_Exercise_.
Your answer must be an exact transcription of every record.

_Data to process_.
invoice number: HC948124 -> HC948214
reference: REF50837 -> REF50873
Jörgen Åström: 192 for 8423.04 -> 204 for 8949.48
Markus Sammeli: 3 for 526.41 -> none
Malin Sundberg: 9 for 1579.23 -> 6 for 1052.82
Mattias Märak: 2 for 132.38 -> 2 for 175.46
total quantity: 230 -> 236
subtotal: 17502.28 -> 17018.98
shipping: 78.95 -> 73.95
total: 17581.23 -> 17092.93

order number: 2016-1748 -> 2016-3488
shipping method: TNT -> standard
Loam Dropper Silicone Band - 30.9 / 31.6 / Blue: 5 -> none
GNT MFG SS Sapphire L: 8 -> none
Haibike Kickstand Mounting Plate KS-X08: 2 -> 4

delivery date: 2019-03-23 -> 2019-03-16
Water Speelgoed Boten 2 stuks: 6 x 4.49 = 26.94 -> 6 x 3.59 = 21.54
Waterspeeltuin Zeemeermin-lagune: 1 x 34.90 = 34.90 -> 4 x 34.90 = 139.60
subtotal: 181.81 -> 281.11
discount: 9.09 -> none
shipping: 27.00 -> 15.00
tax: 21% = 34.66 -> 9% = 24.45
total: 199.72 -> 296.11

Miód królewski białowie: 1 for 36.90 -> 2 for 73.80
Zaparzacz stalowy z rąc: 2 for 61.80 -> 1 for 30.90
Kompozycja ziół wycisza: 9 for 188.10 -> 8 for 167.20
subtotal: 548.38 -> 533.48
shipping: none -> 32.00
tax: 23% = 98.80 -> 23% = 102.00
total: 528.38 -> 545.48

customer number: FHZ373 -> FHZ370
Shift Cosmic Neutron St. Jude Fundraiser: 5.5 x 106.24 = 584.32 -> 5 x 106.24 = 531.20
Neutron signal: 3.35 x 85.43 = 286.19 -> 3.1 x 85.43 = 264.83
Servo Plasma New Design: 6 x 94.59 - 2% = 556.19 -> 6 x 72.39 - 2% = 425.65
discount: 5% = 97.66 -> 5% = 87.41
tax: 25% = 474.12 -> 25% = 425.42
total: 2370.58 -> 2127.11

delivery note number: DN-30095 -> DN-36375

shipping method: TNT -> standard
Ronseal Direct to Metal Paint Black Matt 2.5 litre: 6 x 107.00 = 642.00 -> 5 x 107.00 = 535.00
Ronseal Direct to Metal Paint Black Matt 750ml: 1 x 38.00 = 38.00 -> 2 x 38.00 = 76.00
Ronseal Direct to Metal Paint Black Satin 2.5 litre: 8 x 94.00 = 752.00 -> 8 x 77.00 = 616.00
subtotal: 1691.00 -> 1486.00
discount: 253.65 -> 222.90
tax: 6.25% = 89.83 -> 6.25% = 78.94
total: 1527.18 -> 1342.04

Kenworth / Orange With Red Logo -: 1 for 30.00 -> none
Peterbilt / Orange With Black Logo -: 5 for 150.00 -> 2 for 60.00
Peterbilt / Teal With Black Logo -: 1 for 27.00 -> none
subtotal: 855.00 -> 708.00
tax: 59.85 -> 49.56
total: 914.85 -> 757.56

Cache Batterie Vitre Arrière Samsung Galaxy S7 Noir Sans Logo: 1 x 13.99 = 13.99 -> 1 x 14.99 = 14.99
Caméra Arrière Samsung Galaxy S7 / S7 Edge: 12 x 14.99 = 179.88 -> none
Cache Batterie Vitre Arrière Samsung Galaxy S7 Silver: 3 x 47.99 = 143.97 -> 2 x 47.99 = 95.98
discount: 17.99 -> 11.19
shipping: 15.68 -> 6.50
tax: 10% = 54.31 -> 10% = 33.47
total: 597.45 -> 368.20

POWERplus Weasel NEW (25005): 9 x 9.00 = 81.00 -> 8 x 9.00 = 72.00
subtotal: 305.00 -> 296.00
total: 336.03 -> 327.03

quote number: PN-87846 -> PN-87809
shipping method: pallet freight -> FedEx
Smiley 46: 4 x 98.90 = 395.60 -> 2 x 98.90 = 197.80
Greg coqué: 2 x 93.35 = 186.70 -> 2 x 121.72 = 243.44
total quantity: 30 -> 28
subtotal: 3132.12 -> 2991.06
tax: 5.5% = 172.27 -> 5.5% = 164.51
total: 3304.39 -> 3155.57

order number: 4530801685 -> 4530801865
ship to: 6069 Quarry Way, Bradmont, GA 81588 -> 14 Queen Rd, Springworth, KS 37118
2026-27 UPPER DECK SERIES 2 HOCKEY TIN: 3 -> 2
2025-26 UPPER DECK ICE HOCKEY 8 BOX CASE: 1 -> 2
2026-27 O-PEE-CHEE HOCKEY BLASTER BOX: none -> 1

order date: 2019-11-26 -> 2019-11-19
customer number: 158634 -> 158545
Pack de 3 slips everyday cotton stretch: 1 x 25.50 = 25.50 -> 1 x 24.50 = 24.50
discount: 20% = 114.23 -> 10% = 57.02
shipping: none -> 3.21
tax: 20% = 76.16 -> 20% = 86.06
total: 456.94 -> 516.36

_Exercise result_.
invoice number: HC948124 -> HC948214
reference: REF50837 -> REF50873
Jörgen Åström: 192 for 8423.04 -> 204 for 8949.48
Markus Sammeli: 3 for 526.41 -> none
Malin Sundberg: 9 for 1579.23 -> 6 for 1052.82
Mattias Märak: 2 for 132.38 -> 2 for 175.46
total quantity: 230 -> 236
subtotal: 17502.28 -> 17018.98
shipping: 78.95 -> 73.95
total: 17581.23 -> 17092.93

order number: 2016-1748 -> 2016-3488
shipping method: TNT -> standard
Loam Dropper Silicone Band - 30.9 / 31.6 / Blue: 5 -> none
GNT MFG SS Sapphire L: 8 -> none
Haibike Kickstand Mounting Plate KS-X08: 2 -> 4

delivery date: 2019-03-23 -> 2019-03-16
Water Speelgoed Boten 2 stuks: 6 x 4.49 = 26.94 -> 6 x 3.59 = 21.54
Waterspeeltuin Zeemeermin-lagune: 1 x 34.90 = 34.90 -> 4 x 34.90 = 139.60
subtotal: 181.81 -> 281.11
discount: 9.09 -> none
shipping: 27.00 -> 15.00
tax: 21% = 34.66 -> 9% = 24.45
total: 199.72 -> 296.11

Miód królewski białowie: 1 for 36.90 -> 2 for 73.80
Zaparzacz stalowy z rąc: 2 for 61.80 -> 1 for 30.90
Kompozycja ziół wycisza: 9 for 188.10 -> 8 for 167.20
subtotal: 548.38 -> 533.48
shipping: none -> 32.00
tax: 23% = 98.80 -> 23% = 102.00
total: 528.38 -> 545.48

customer number: FHZ373 -> FHZ370
Shift Cosmic Neutron St. Jude Fundraiser: 5.5 x 106.24 = 584.32 -> 5 x 106.24 = 531.20
Neutron signal: 3.35 x 85.43 = 286.19 -> 3.1 x 85.43 = 264.83
Servo Plasma New Design: 6 x 94.59 - 2% = 556.19 -> 6 x 72.39 - 2% = 425.65
discount: 5% = 97.66 -> 5% = 87.41
tax: 25% = 474.12 -> 25% = 425.42
total: 2370.58 -> 2127.11

delivery note number: DN-30095 -> DN-36375

shipping method: TNT -> standard
Ronseal Direct to Metal Paint Black Matt 2.5 litre: 6 x 107.00 = 642.00 -> 5 x 107.00 = 535.00
Ronseal Direct to Metal Paint Black Matt 750ml: 1 x 38.00 = 38.00 -> 2 x 38.00 = 76.00
Ronseal Direct to Metal Paint Black Satin 2.5 litre: 8 x 94.00 = 752.00 -> 8 x 77.00 = 616.00
subtotal: 1691.00 -> 1486.00
discount: 253.65 -> 222.90
tax: 6.25% = 89.83 -> 6.25% = 78.94
total: 1527.18 -> 1342.04

Kenworth / Orange With Red Logo -: 1 for 30.00 -> none
Peterbilt / Orange With Black Logo -: 5 for 150.00 -> 2 for 60.00
Peterbilt / Teal With Black Logo -: 1 for 27.00 -> none
subtotal: 855.00 -> 708.00
tax: 59.85 -> 49.56
total: 914.85 -> 757.56

Cache Batterie Vitre Arrière Samsung Galaxy S7 Noir Sans Logo: 1 x 13.99 = 13.99 -> 1 x 14.99 = 14.99
Caméra Arrière Samsung Galaxy S7 / S7 Edge: 12 x 14.99 = 179.88 -> none
Cache Batterie Vitre Arrière Samsung Galaxy S7 Silver: 3 x 47.99 = 143.97 -> 2 x 47.99 = 95.98
discount: 17.99 -> 11.19
shipping: 15.68 -> 6.50
tax: 10% = 54.31 -> 10% = 33.47
total: 597.45 -> 368.20

POWERplus Weasel NEW (25005): 9 x 9.00 = 81.00 -> 8 x 9.00 = 72.00
subtotal: 305.00 -> 296.00
total: 336.03 -> 327.03

quote number: PN-87846 -> PN-87809
shipping method: pallet freight -> FedEx
Smiley 46: 4 x 98.90 = 395.60 -> 2 x 98.90 = 197.80
Greg coqué: 2 x 93.35 = 186.70 -> 2 x 121.72 = 243.44
total quantity: 30 -> 28
subtotal: 3132.12 -> 2991.06
tax: 5.5% = 172.27 -> 5.5% = 164.51
total: 3304.39 -> 3155.57

order number: 4530801685 -> 4530801865
ship to: 6069 Quarry Way, Bradmont, GA 81588 -> 14 Queen Rd, Springworth, KS 37118
2026-27 UPPER DECK SERIES 2 HOCKEY TIN: 3 -> 2
2025-26 UPPER DECK ICE HOCKEY 8 BOX CASE: 1 -> 2
2026-27 O-PEE-CHEE HOCKEY BLASTER BOX: none -> 1

order date: 2019-11-26 -> 2019-11-19
customer number: 158634 -> 158545
Pack de 3 slips everyday cotton stretch: 1 x 25.50 = 25.50 -> 1 x 24.50 = 24.50
discount: 20% = 114.23 -> 10% = 57.02
shipping: none -> 3.21
tax: 20% = 76.16 -> 20% = 86.06
total: 456.94 -> 516.36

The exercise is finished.